Jo’s dropped the duffel, the box upright before her. She’s opening the flaps at the top. “Jo,” says Ysabel, her eyes wide.

“I know,” says Jo, and she shucks her leather jacket. Her satiny red blouse quite dark in the dim light. She reaches into the box and draws her sword.

“Mark this, Princess!” calls Orlando, holding up his right hand wrapped in white. “I’m down an eye, and a hand. Let no one say this was an unfair fight.” Slinging his sword up and back over his shoulder head down skirt flapping he’s running headlong at Jo who says “Shit” and leaning stepping left foot back she swings her sword her hilt high a parry catching his savage one-handed cut with a shrieking scrape turning just as he runs past pushing his sword and hers up and up and out as he plants his foot and stops suddenly juddering his arm his blade turning down, back, ducking under her arm recovering from that wild parry as he pushes back against her and the wedge-shaped tip of that blade –

Ysabel’s hands leap to her mouth.

Jo trembling lowers her arm, her sword as Orlando turns there to face her. She looks down stupefied at the rip in her red shirt fluttering about the blade of his sword stuck there through her belly. Looks along it to his hand there on the hilt. Looks up. Tries to look up. She can’t quite lift her head. With a grunt he yanks his blade free and her blood splatters to the pavement as he steps back, throws his arms up, “La!” he cries. Jo’s leg buckles under a step she wasn’t about to take and leaning back she topples to her knees. He’s slinging her blood from his sword with a whipping jerk. Ysabel her hands trembling violently tries to catch a scream that just won’t come. “This, this isn’t,” says Jo, falling back, her head clopping against the pavement.

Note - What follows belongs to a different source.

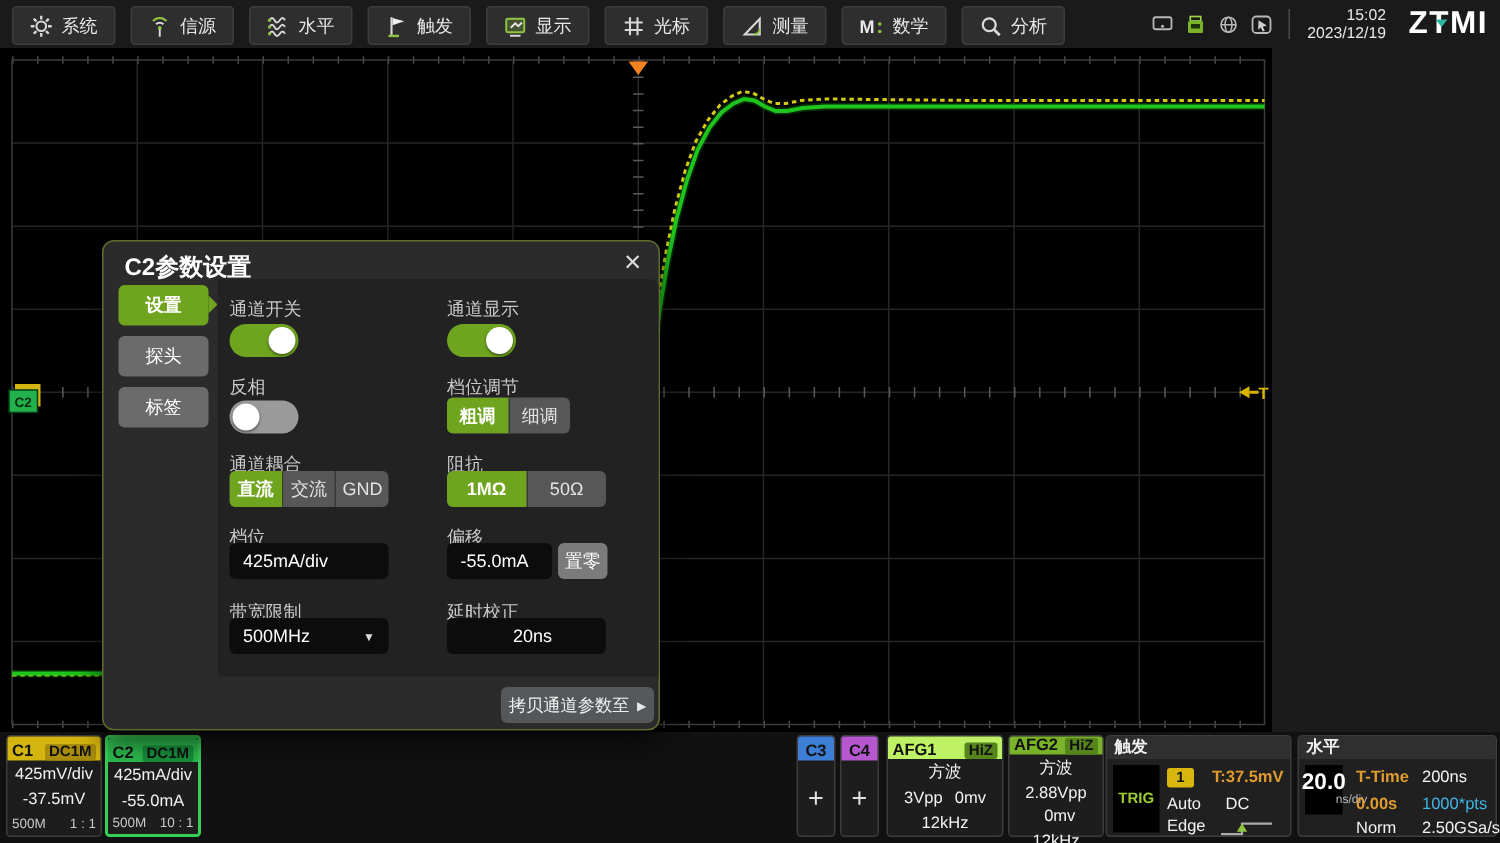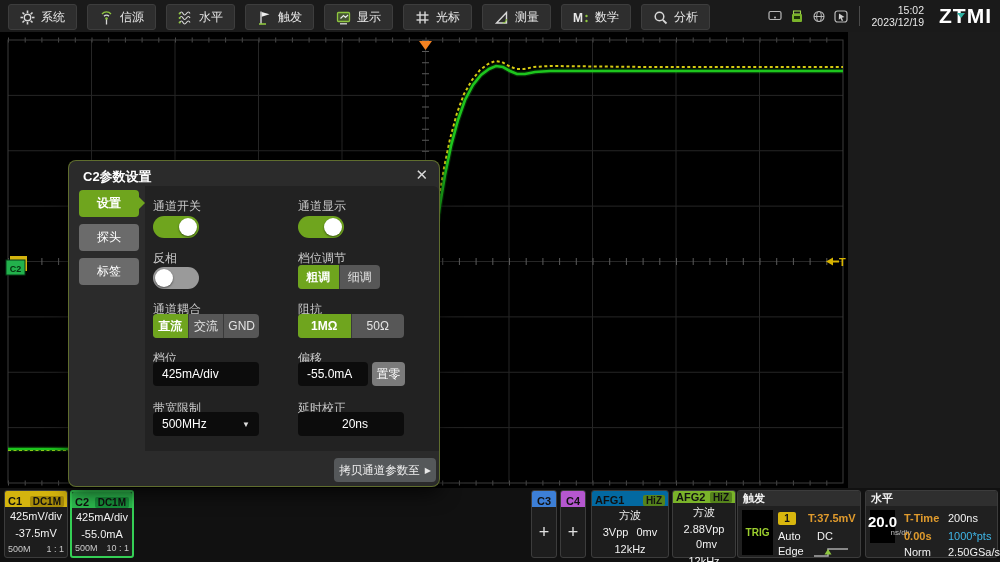"C2参数设置" .dlg-title { font-size: 13px -> 16px }
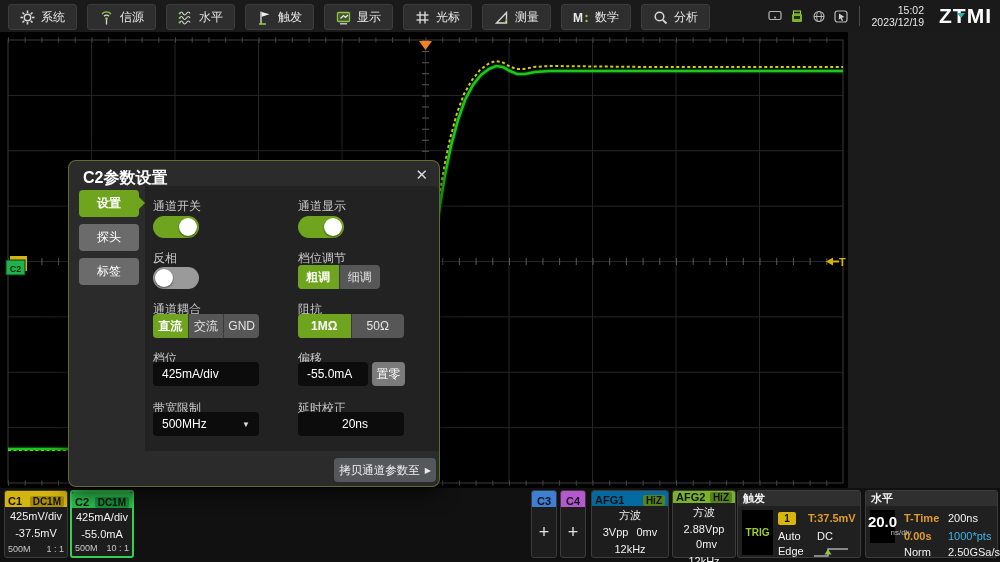"AFG1" div.ch-head { background: #0369a1 -> #bef264 }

“You’re mine now, aren’t you,” says Orlando. Rubbing his right hand with his left.

Wavering a little her hands still trembling Ysabel walks past him to stand over Jo, trying a couple of times to kneel there beside her without falling. “Quickly, quickly,” says Orlando, as she smooths Jo’s wine-red hair. Kisses Jo’s lips once. Stands, a scrape of metal as she turns, Jo’s sword in her hand.

“Really, Princess,” says Orlando.

“Mooncalfe,” says Ysabel thickly, “I would no more have you in my court.”

“Your court?” he says, and then, “She’s off the field of battle, that will no more hurt me – ” and he steps to one side as she lunges at him, and snatches the blade with his wrapped right hand. Wrenches it from her grasp. Catching her hair in his left hand, hauling her back against him, and the sound of bottles has since stopped. An engine coughs to life, an orange car rumbling past, down Everett. “Let’s go,” says Orlando. He pushes Ysabel up onto the sidewalk, stepping after, Jo’s sword in his hand. “We’ll ask your mother what I’m to do with you.”